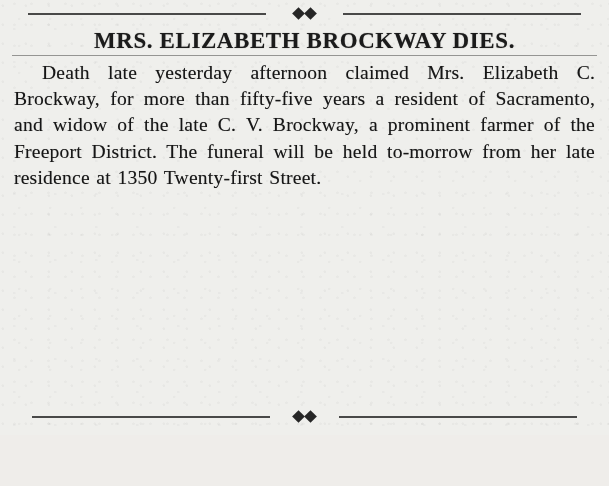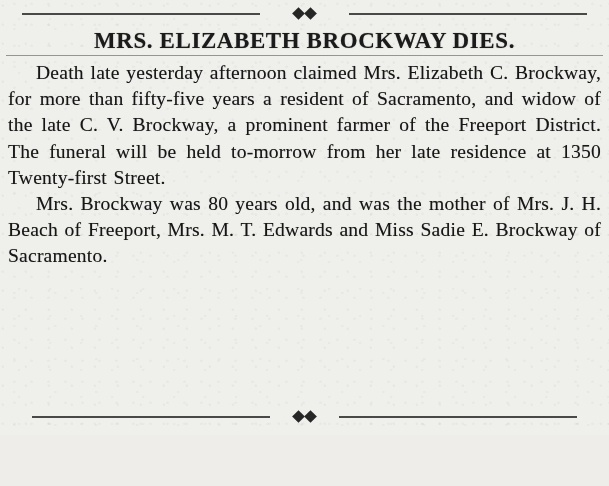--- a/index.html
+++ b/index.html
@@ -12,21 +12,21 @@
     background: #efedea;
     font-family: "Liberation Serif", serif;
     overflow: hidden;
   }
   .page {
     position: relative;
     width: 609px;
     height: 435px;
     background: #efefec;
     box-sizing: border-box;
-    padding: 0 4px;
+    padding: 0 10px;
     
     background-image:
       radial-gradient(circle at 12% 30%, rgba(0,0,0,0.035) 0 1px, transparent 1.5px),
       radial-gradient(circle at 62% 70%, rgba(0,0,0,0.03) 0 1px, transparent 1.5px),
       radial-gradient(circle at 85% 18%, rgba(0,0,0,0.03) 0 1px, transparent 1.5px),
       radial-gradient(circle at 35% 88%, rgba(0,0,0,0.028) 0 1px, transparent 1.5px);
     background-size: 23px 19px, 31px 27px, 17px 21px, 41px 33px;
   }
 
   
@@ -127,21 +127,20 @@
       <div class="diamond"></div>
       <div class="diamond"></div>
     </div>
   </div>
 
   <div class="headline">MRS. ELIZABETH BROCKWAY DIES.</div>
   <div class="headline-rule"></div>
 
   <div class="body">
     <p class="para-1"><span class="indent"></span><span>Death late yesterday afternoon claimed Mrs. Elizabeth C. Brockway, for more than fifty-five years a resident of Sacramento, and widow of the late C. V. Brockway, a prominent farmer of the Freeport District. The funeral will be held to-morrow from her late residence at 1350 Twenty-first Street.</span></p>
-    <p class="para-2"><span class="indent"></span><span>Mrs. Brockway was 80 years old, and was the mother of Mrs. J. H. Beach of Freeport, Mrs. M. T. Edwards and Miss Sadie E. Brockway of Sacramento.</span></p>
   </div>
 
   <div class="bottom-ornament">
     <div class="ornament">
       <div class="rule left"></div>
       <div class="rule right"></div>
       <div class="diamonds">
         <div class="diamond"></div>
         <div class="diamond"></div>
       </div>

○ ○ ○ ○ ○

(YOUR GOAL):
Search the records above for the string "rgba". Report each line that has it.

(FINISHED EXERCISE):
       radial-gradient(circle at 12% 30%, rgba(0,0,0,0.035) 0 1px, transparent 1.5px),
       radial-gradient(circle at 62% 70%, rgba(0,0,0,0.03) 0 1px, transparent 1.5px),
       radial-gradient(circle at 85% 18%, rgba(0,0,0,0.03) 0 1px, transparent 1.5px),
       radial-gradient(circle at 35% 88%, rgba(0,0,0,0.028) 0 1px, transparent 1.5px);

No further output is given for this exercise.